La parola «sostenibilità» e la locuzione «sviluppo sostenibile» esprimono lo stesso concetto o invece due concetti opposti? La biosfera può continuare ad alimentare lo sviluppo economico? La fotosintesi clorofilliana può sostenere un incremento dei consumi di materia che del resto hanno già superato le sue capacità di rigenerazione? Può metabolizzare quantità crescenti di sostanze di scarto biodegradabili che hanno già superato la sua capacità di assorbirle? Sono sostenibili ulteriori aumenti dei consumi di risorse non rinnovabili e dei rifiuti non biodegradabili che si accumulano sulla superficie terrestre e negli oceani?

Come mai, nonostante 26 conferenze mondiali (Cop) in cui gli esperti di 196 Paesi si sono confrontati sulle strategie per ridurre le emissioni di CO2, la sua concentrazione in atmosfera è aumentata?

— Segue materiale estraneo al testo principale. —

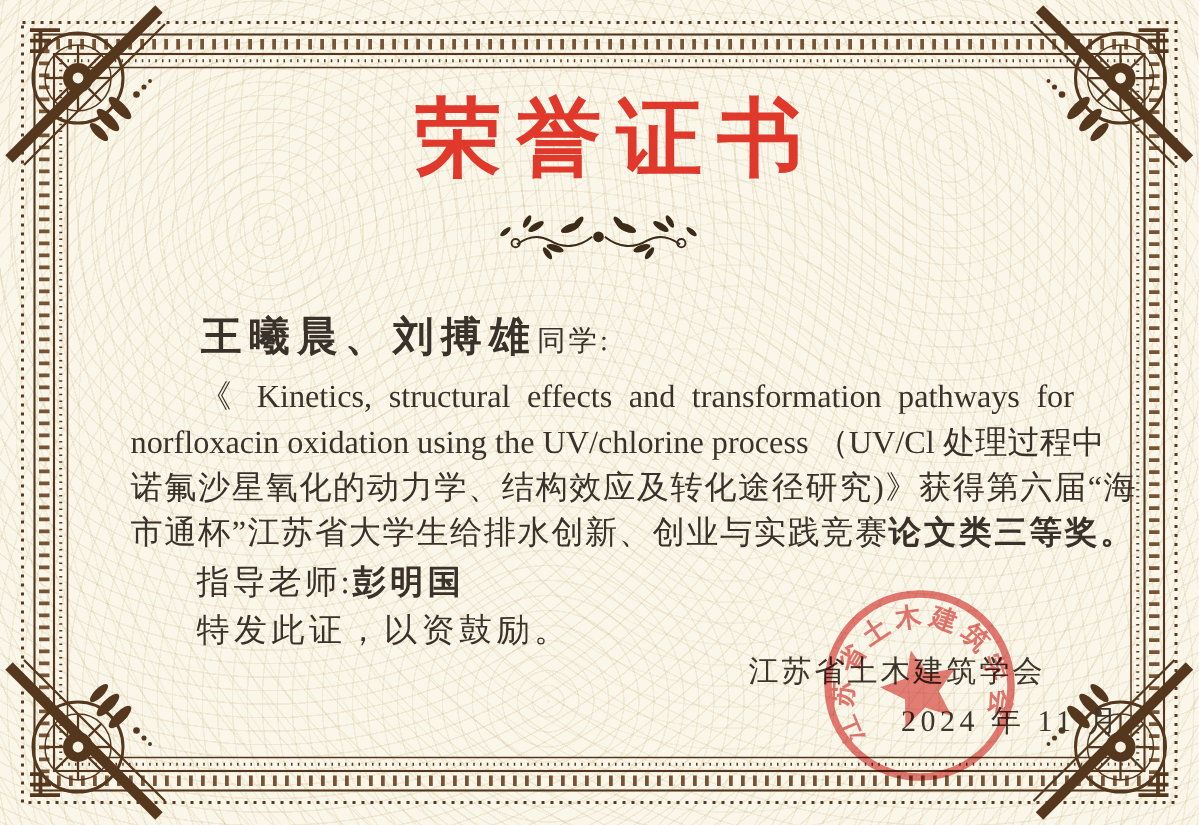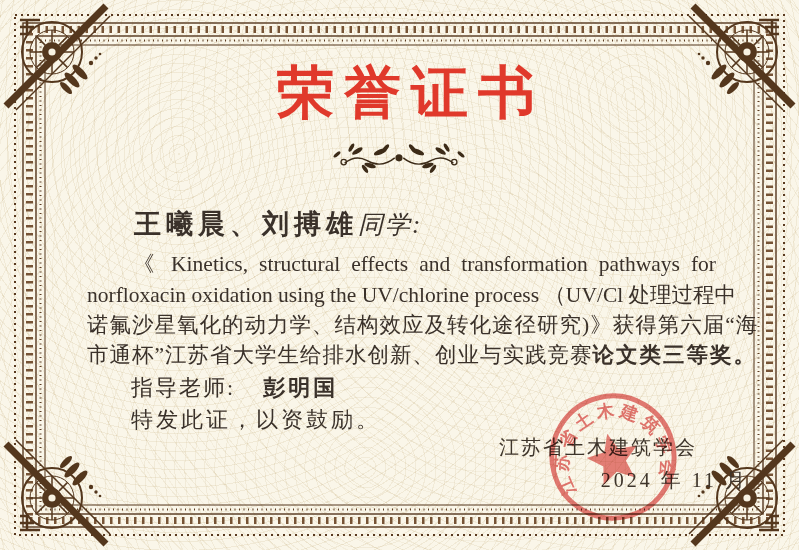--- a/index.html
+++ b/index.html
@@ -20,32 +20,32 @@
   .abs{position:absolute;}
   .frame-svg{left:0;top:0;width:799px;height:550px;pointer-events:none;}
   .cert-title{
     top:64px;left:0;right:0;text-align:center;
     font-size:57px;font-weight:bold;color:#e0392b;
     letter-spacing:10px;padding-left:10px;line-height:1;
   }
   .flourish{top:140px;left:331px;width:136px;height:34px;}
   .names-line{top:206px;left:90px;white-space:nowrap;}
   .names{font-weight:bold;font-size:27px;letter-spacing:5px;margin-left:44px;}
-  .names-suffix{font-size:25px;letter-spacing:2px;font-style:italic;}
+  .names-suffix{font-size:19px;letter-spacing:2px;}
   .body-line{
     left:87px;width:629px;font-size:21.5px;line-height:28px;
     text-align:justify;text-align-last:justify;white-space:nowrap;
   }
   .bl1{top:250px;text-indent:46px;}
   .bl2{top:281px;}
   .bl3{top:311px;letter-spacing:1px;}
   .bl4{top:341px;letter-spacing:1px;}
   .award{font-weight:bold;letter-spacing:2px;}
   .advisor-line{top:373px;left:131px;font-size:22px;letter-spacing:2px;}
-  .advisor-name{font-weight:bold;letter-spacing:3px;margin-left:28px;}
+  .advisor-name{font-weight:bold;letter-spacing:3px;margin-left:0;}
   .closing-line{top:405px;left:131px;font-size:22px;letter-spacing:3px;}
   .issuer-line{top:434px;left:448px;width:300px;text-align:center;font-size:20px;letter-spacing:2px;color:#3e352b;}
   .date-line{top:467px;left:448px;width:300px;text-align:right;font-size:20px;letter-spacing:3px;color:#3e352b;}
   .seal{left:540px;top:384px;width:146px;height:146px;transform:rotate(-14deg);
         opacity:0.82;mix-blend-mode:multiply;}
 </style>
 </head>
 <body>
 
 <div class="page">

Perché non si riconosce che la scelta prioritaria per risolvere questo problema non è la diversificazione dell’offerta energetica – il nucleare pulito prodotto da inesistenti centrali di quarta generazione, l’idrogeno, il metano con cattura dell’anidride carbonica –, ma è la riduzione della domanda, che si può ottenere eliminando sprechi e inefficienze e soddisfacendo con le fonti rinnovabili il fabbisogno residuo? Ridurre la domanda di energia consente di ridurre sia le emissioni, sia i costi delle bollette, e di utilizzare i risparmi sui costi di gestione per ammortizzare gli investimenti. Il sinonimo di «sostenibilità» è «conversione economica dell’ecologia».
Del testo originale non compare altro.